Scott: 7 Things about Tithing (1)The tithe must always flow out of grace and faith in order for it to be pleasing to the Lord it is never to come from manipulation such as guilt or your less than a believer if you don’t bringing condemnation or fear of a curse.
Russ: You listed no texts. Tithing was always at the very heart of the law. It was required regardless of motive or degree of spirituality. No grace was involved.
Scott: (2) The tithe is elementary it is to teach us about God’s ultimate in creation; a people who will become God’s tithe in the earth;
Russ: No texts. While God owns everything (Ps 24:1), HOLY tithes could only come off God’s HOLY land of Israel.
Scott: The first fruits unto God and the lamb. (Rev.14:4; James1:18)
R
uss: Your texts are not discussing tithing.

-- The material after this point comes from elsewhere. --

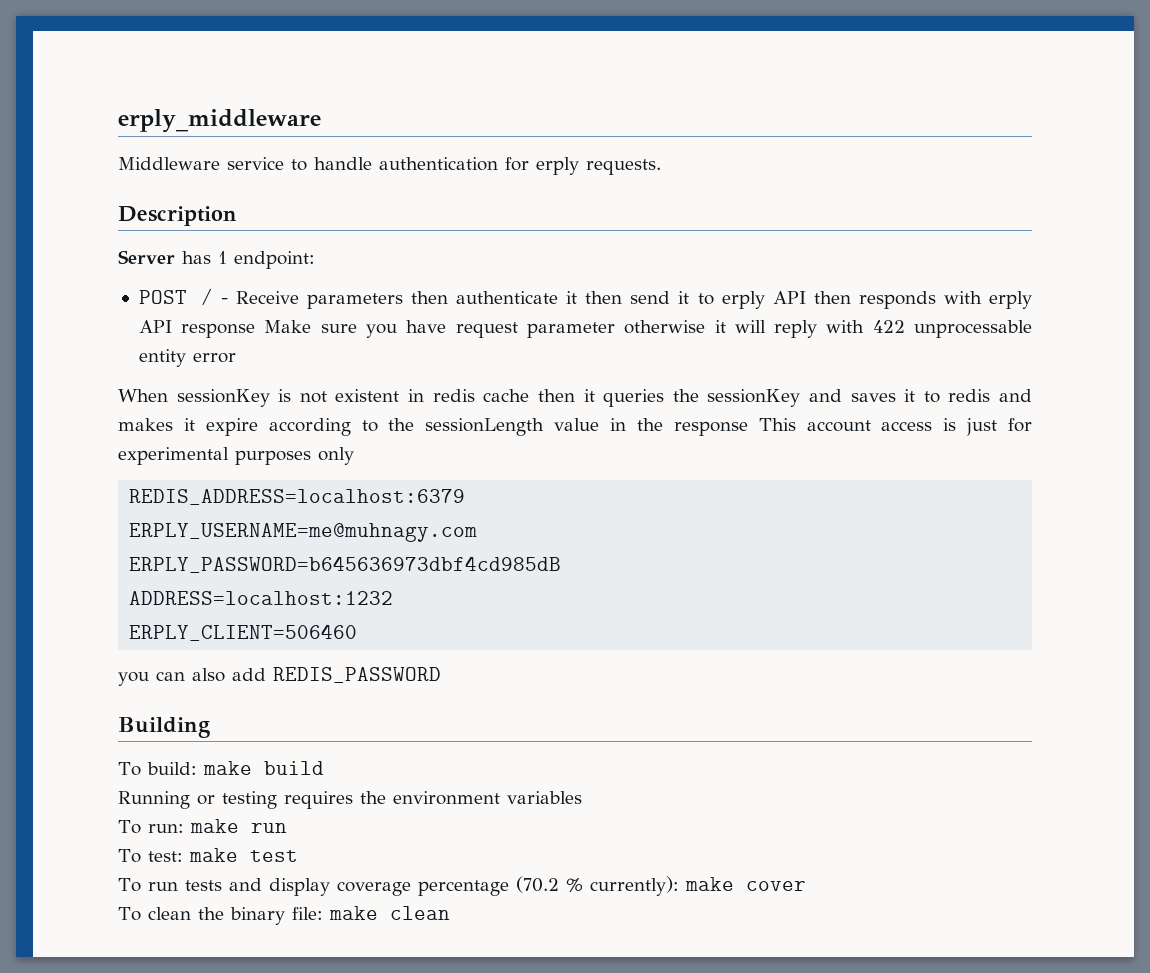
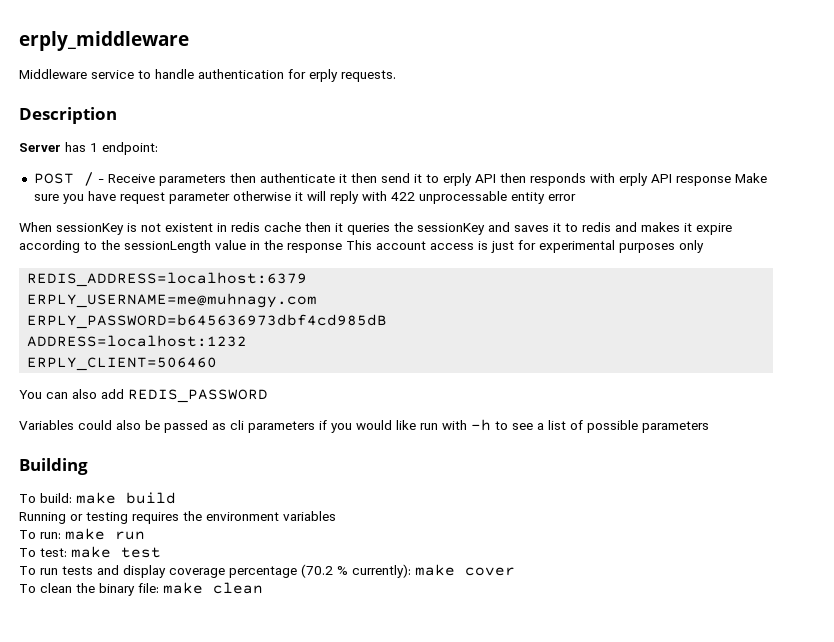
[118,672,149,686] you -> [19,390,42,399] You
(441, 675) none -> [19,419,709,433] // Variables could also be passed as cli parameters if you would like run with -h to see a list of possible parameters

Scott: (3) We paid tithes in Jesus a man of faith just as Levi paid tithes in Abraham even though he was not born yet, (Heb.7:9-10)
Russ: Your misinterpretation of 7:8 ignores the truth of chapter 7 in its flow of logic from 7:5 to 7:12 to 7:18.
Scott: He did that through the faith of another “This is what we did in the finished work of Christ”.
Russ: The word “faith” is nowhere found concerning Abram’s tithing experience. He was probably obeying the law of the land.
Scott: (4) The tithe was shown in the Old Testament by how he chose a tenth be it man or animal but the tenth would be as the whole “example”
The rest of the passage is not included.